What's in my background check and is it accurate?
That's a question you should be asking yourself if you're applying for jobs. While the Fair Credit Reporting Act, and various state laws, dictate what can and cannot be included in a background check, employers will sometimes end up with false information.
Here are the top five mistakes found in background checks, as compiled by MyBackgroundCheck.com:
- Mistaken identity - When you visit a social networking web site like Facebook or MySpace, are you surprised to discover that so many people share your name? It shouldn't come as a shock that a subject of a background check can get mixed up with a less than desirable namesake. What is surprising though, is that most criminal record cases in the United States do not contain your Social Security number. As a result, courthouses use your name and date of birth as the main identifier. It is easy and common for a criminal record to be returned that has your name, and in some cases your date of birth, as identifiers.
- Bad Social Security number - Your nine-digit Social Security number is more important than your name, since no one is allowed to share your SSN. But a simple typo in one of those nine digits can lead to a lot of trouble during an address trace, which is usually the first step in a background check. It lists any names and addresses used or associated with the Social Security number, even deceased people.

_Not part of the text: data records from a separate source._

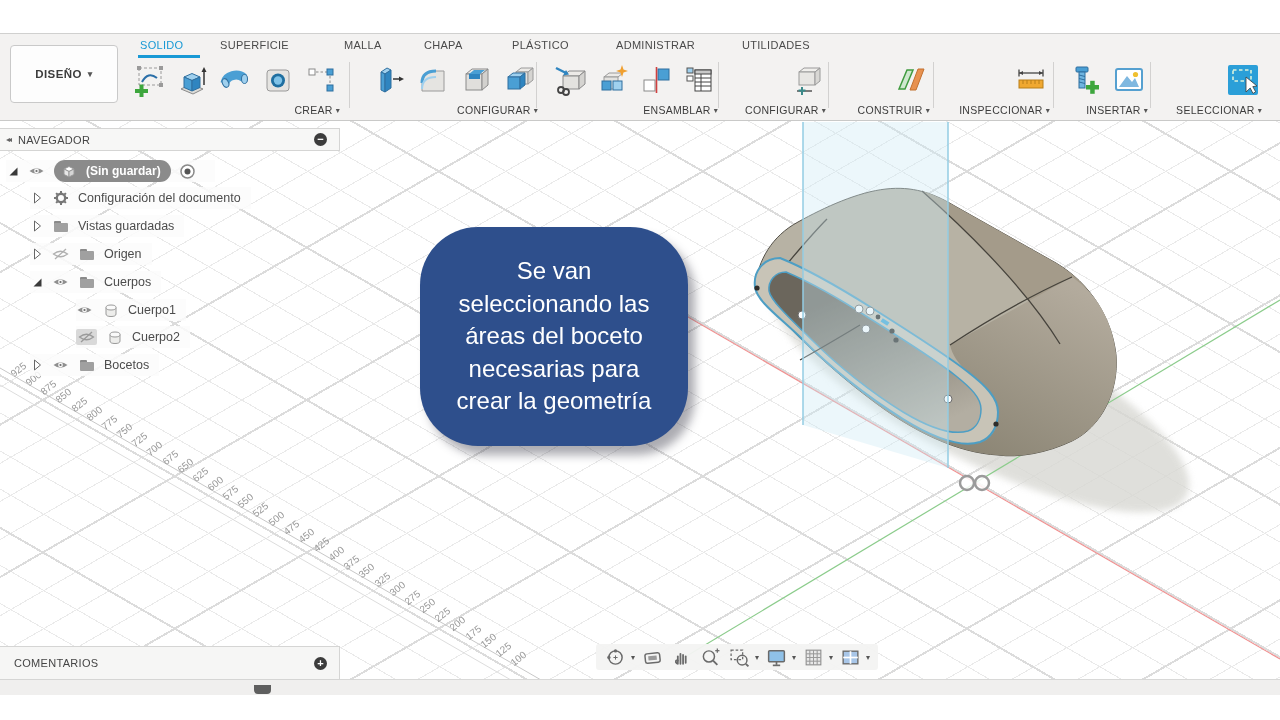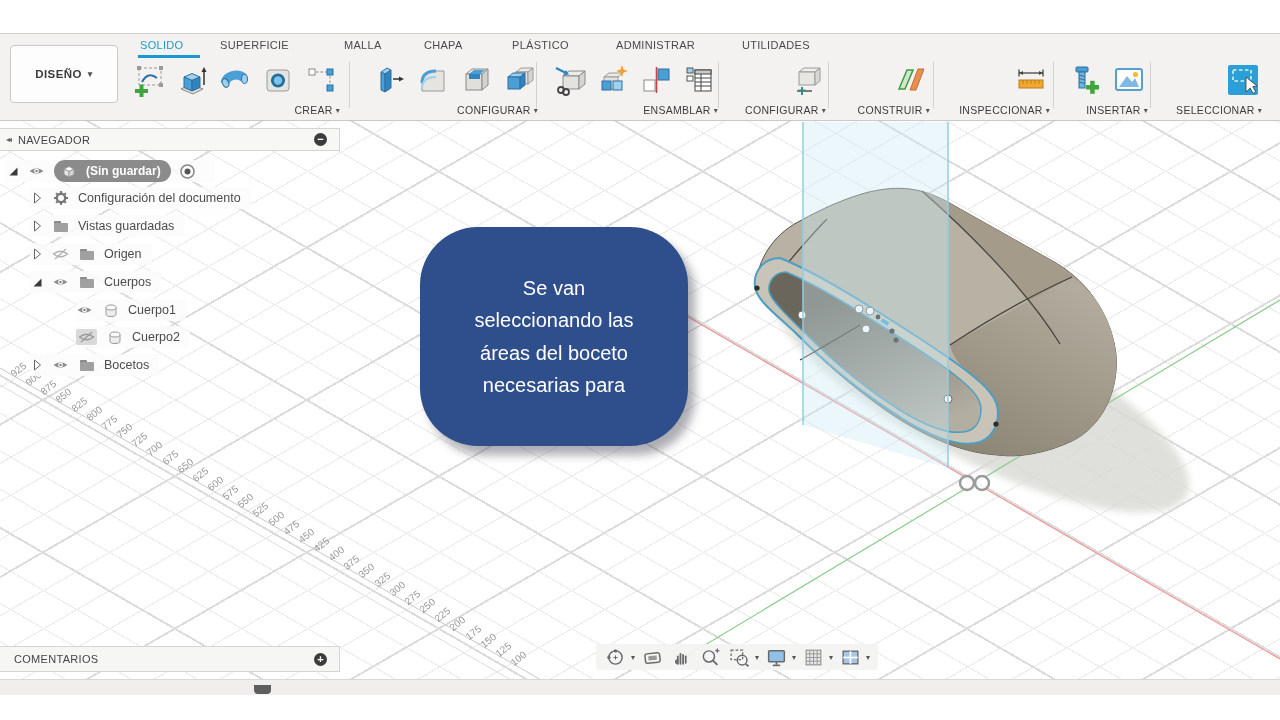--- a/index.html
+++ b/index.html
@@ -34,7 +34,7 @@
   #callout{position:absolute;left:420px;top:227px;width:268px;height:219px;border-radius:58px;
            background:#2e4f8c;box-shadow:7px 9px 10px rgba(70,70,85,.45);z-index:5;
            display:flex;flex-direction:column;justify-content:center;align-items:center;}
-  #callout div{color:#fff;font-size:20px;line-height:32.5px;text-align:center;}
+  #callout div{color:#fff;font-size:24px;line-height:32.5px;text-align:center;}
   
   .panelbar{position:absolute;left:0;width:340px;height:23px;background:#f7f7f6;
             border:1px solid #d5d5d4;border-left:none;box-sizing:border-box;display:flex;

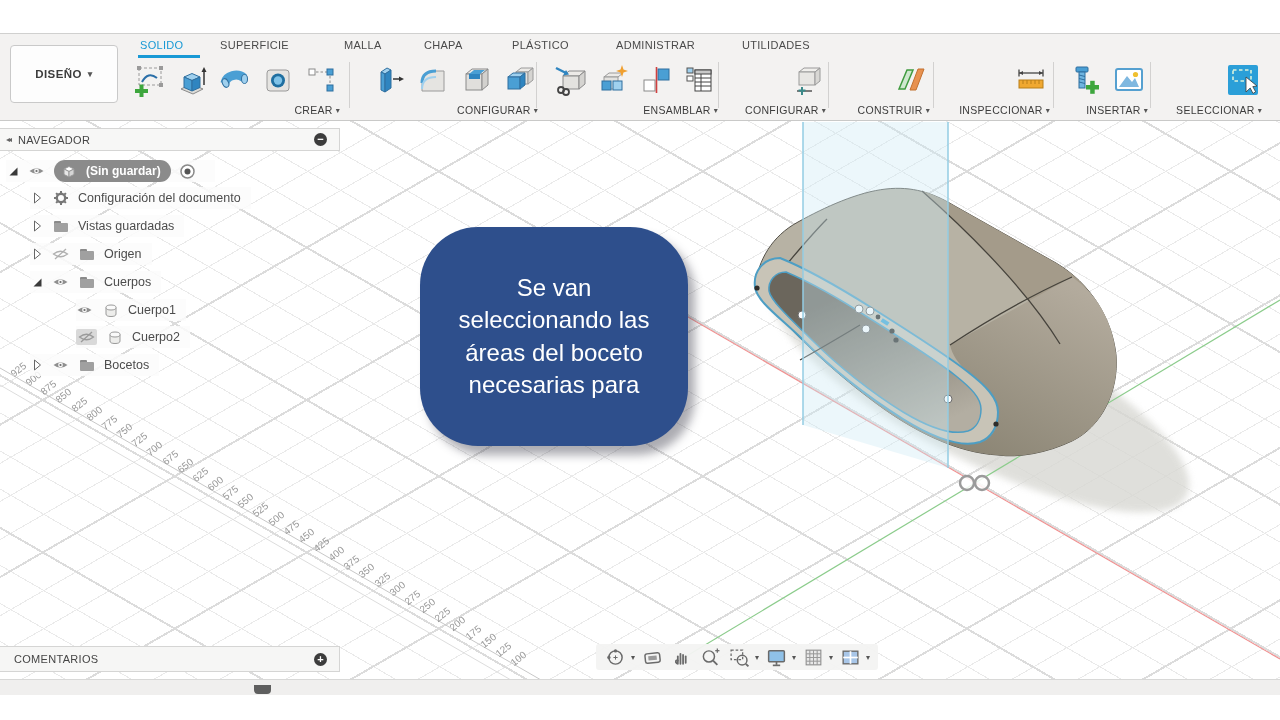--- a/index.html
+++ b/index.html
@@ -190,6 +190,7 @@
     <div>seleccionando las</div>
     <div>áreas del boceto</div>
     <div>necesarias para</div>
+    <div>crear la geometría</div>
   </div>
 
   <div id="ribbon">

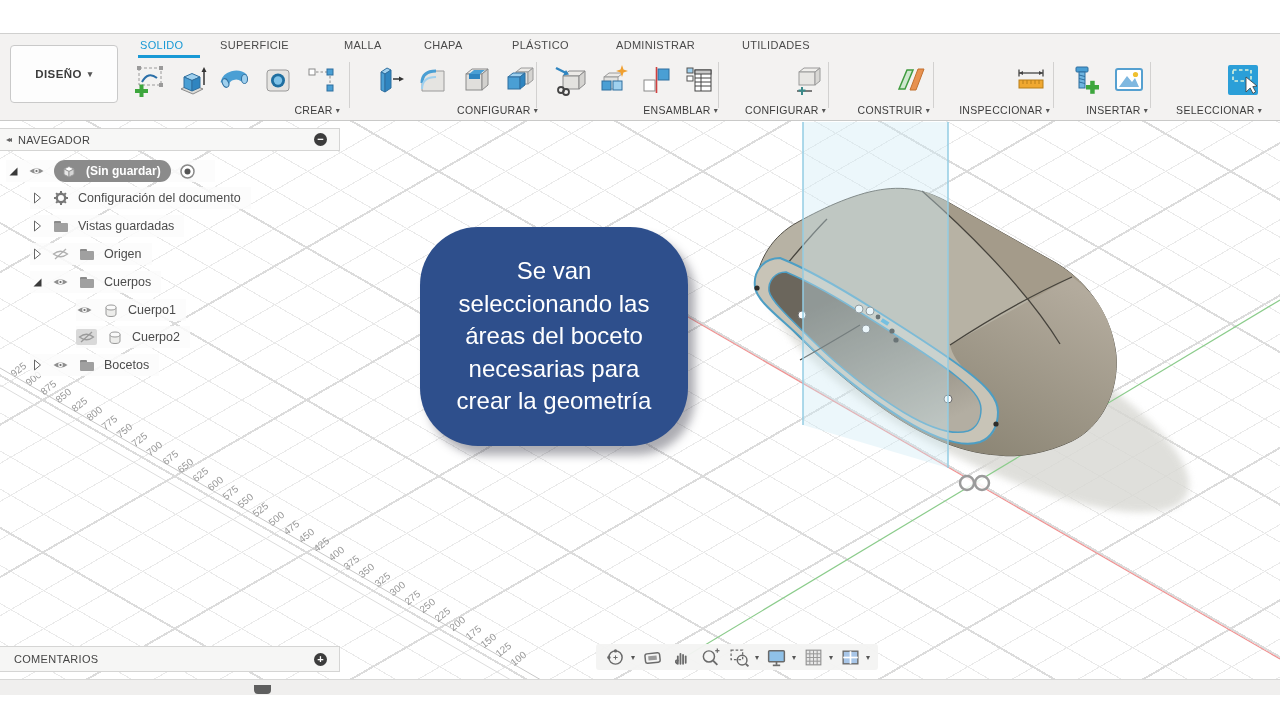--- a/index.html
+++ b/index.html
@@ -40,7 +40,7 @@
             border:1px solid #d5d5d4;border-left:none;box-sizing:border-box;display:flex;
             align-items:center;z-index:6;font-size:11px;color:#454545;letter-spacing:.3px;}
   #navHeader{top:128px;}
-  #commentsBar{top:646px;height:26px;background:#f6f6f5;}
+  #commentsBar{top:646px;height:34px;background:#f6f6f5;}
   .panelbar .chev{font-size:8px;color:#666;margin:0 8px 0 6px;letter-spacing:-2px;}
   .panelbar .rightbtn{margin-left:auto;margin-right:12px;width:13px;height:13px;border-radius:50%;
         background:#3c3c3c;color:#fff;font-size:11px;line-height:12px;text-align:center;font-weight:bold;}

- Identity theft and fraud - Sometimes it's no accident when someone else ends up with your name and your SSN. Identity theft increased 22 percent in 2008 to victimize almost 10 million U.S. adults, according to a report released by Javelin Strategy & Research. The unauthorized use of another person's personal information to achieve financial gain is rapidly becoming a popular way to earn a living in today's economy. A criminal with your identity can commit crimes, be arrested, and skip a trial, leaving you with a warrant for your arrest.
- Not "the whole story" - Inaccurate and out-of-date information is bad enough, but sometimes your records don't tell "the whole story," which means that you will have some explaining to do after a background check. "It wasn't my fault ..." and "What really happened ..." are two phrases that you don't want to say during a job interview. Most experts agree that up-front communication about any criminal record is the best practice to pursue. Many background checks do not contain all information in a criminal file, only partial information gleaned from a quick glance or an electronic look-up of the record. Items such as dismissals, expungement, diversion programs, or successful completion of parole or probation may be left out. It is important to make sure the prospective employer knows all of the facts.
- Illegal information - Many states have protections on what information may be included in a background check and how it is procured. For example, California, Montana, Nevada, and New Mexico limit the years your background check report may go back to a maximum of seven years. Other states (Colorado, Kansas, Maryland, Massachusetts, New Hampshire, New York, Texas, and Washington) allow the use of criminal records unless your proposed salary is above a certain amount. Some states restrict the types of records that may be reported. On a federal level, the use of some criminal records in a hiring decision can be deemed discriminatory.
How will you know if there are mistakes in your background check? Before making the decision whether or not to hire you, an employer is required to give you notice of their intent to conduct a background check and the name of company that will complete it.
Employers also must give you a copy of the report and wait at least five days so you can dispute any information that may be inaccurate. If an error is found and reported, the employer and company that completed the check are responsible for correcting it and proving they have done so.